3. **Drop Duplicates and Sample Segments:**
   ```python
   x['segment_id'].drop_duplicates().sample(n=min(len(x['segment_id'].drop_duplicates()), max_count_segments))
   ```
   Within each session, duplicate `segment_id` values are dropped using `drop_duplicates()`, ensuring each segment is unique. Then, a sample of these unique segments is taken.

   - `x['segment_id'].drop_duplicates()`: Drops duplicate segment IDs within the session.
   - `.sample(n=...)`: Samples a number of segments. The number of segments to sample is determined by the `min` function:
     - `len(x['segment_id'].drop_duplicates())`: Total number of unique segments in the session.
     - `max_count_segments`: The maximum number of segments allowed per session (60 in this case).
      - Through random sampling, we ensure that the truncation process does not bias the selection of segments within each session.

   The `min` function ensures that if a session has fewer than 60 segments, all of them are taken. If a session has more than 60 segments, only 60 are randomly sampled.

4. **Filter the Segments:**
   ```python
   x[x['segment_id'].isin(...)]
   ```
   The `isin` method is used to filter the original segments DataFrame (`x`) to include only the sampled segment IDs.

5. **Reset Index:**
   ```python
   ).reset_index(drop=True)
   ```
   After applying the lambda function and filtering the segments, the index is reset to avoid retaining the original index from the grouped DataFrame.

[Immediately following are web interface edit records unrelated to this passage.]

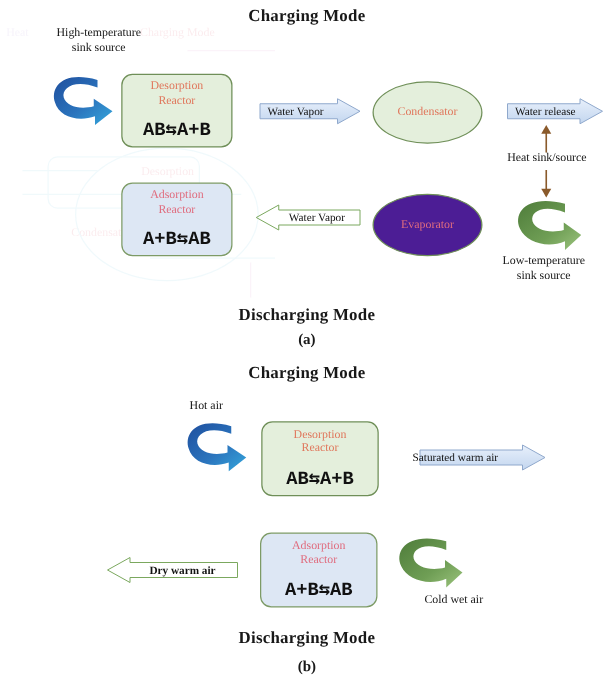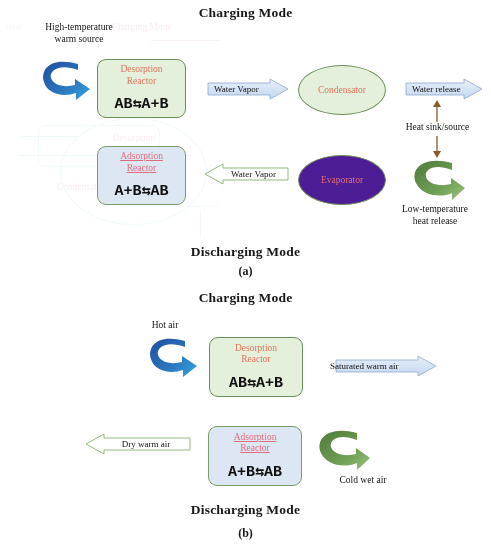"High-temperature" div.txt { text: warm -> sink }
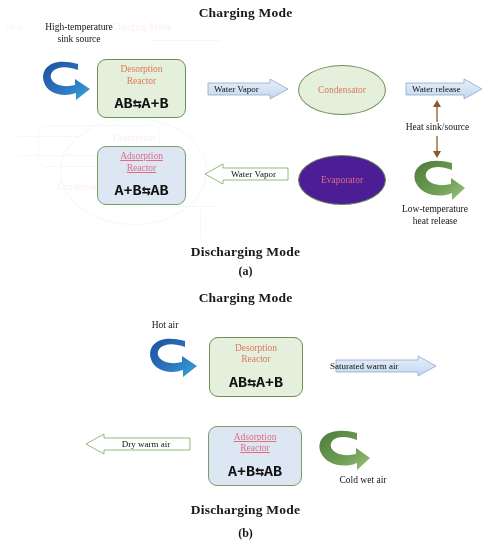"Adsorption" .r-name.pink { text-decoration: underline -> none }
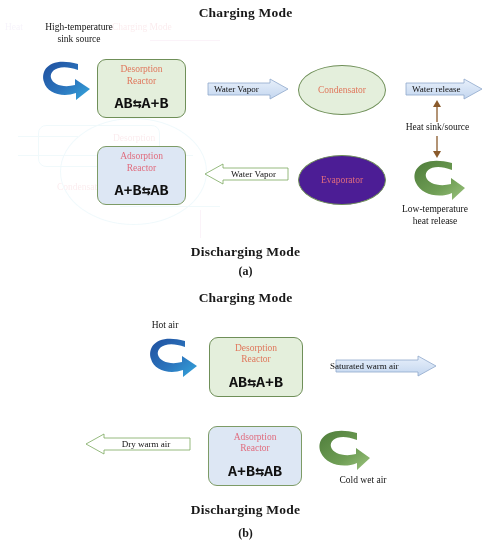"Low-temperature" div.txt { text: heat release -> sink source }
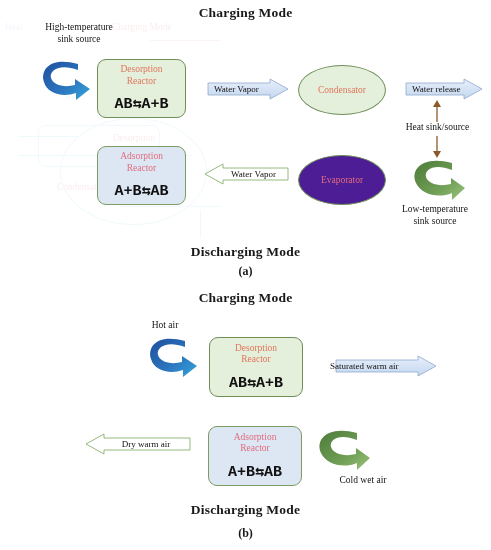"Dry warm air" div.arrowbox { font-weight: none -> bold; top: 154px -> 166px }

The final result is a new DataFrame `segments_truncated_df` where each session contains a maximum of 60 unique segments, or all segments if the session originally had fewer than 60 segments.

In [None]:
segments_truncated_df = segments_df.groupby('session_id').apply(
    lambda x: x[x['segment_id'].isin(
        x['segment_id'].drop_duplicates().sample(n=min(len(x['segment_id'].drop_duplicates()), max_count_segments))
    )]
).reset_index(drop=True)

In [None]:
get_session_lengths(segments_truncated_df).plot.hist()
get_session_lengths(segments_truncated_df).describe() 

After truncating the sessions to a fixed length of 5 minutes, the distribution of session lengths shows a narrower range of session lengths, with a mean of 95 seconds and a standard deviation of 72 seconds. The truncation process has effectively reduced the variation in session lengths, ensuring a more balanced distribution of segments across sessions. It is visible that the sessions lengths from the upper gather on the upper end of the distribution have been truncated to the maximum length of 180 secons.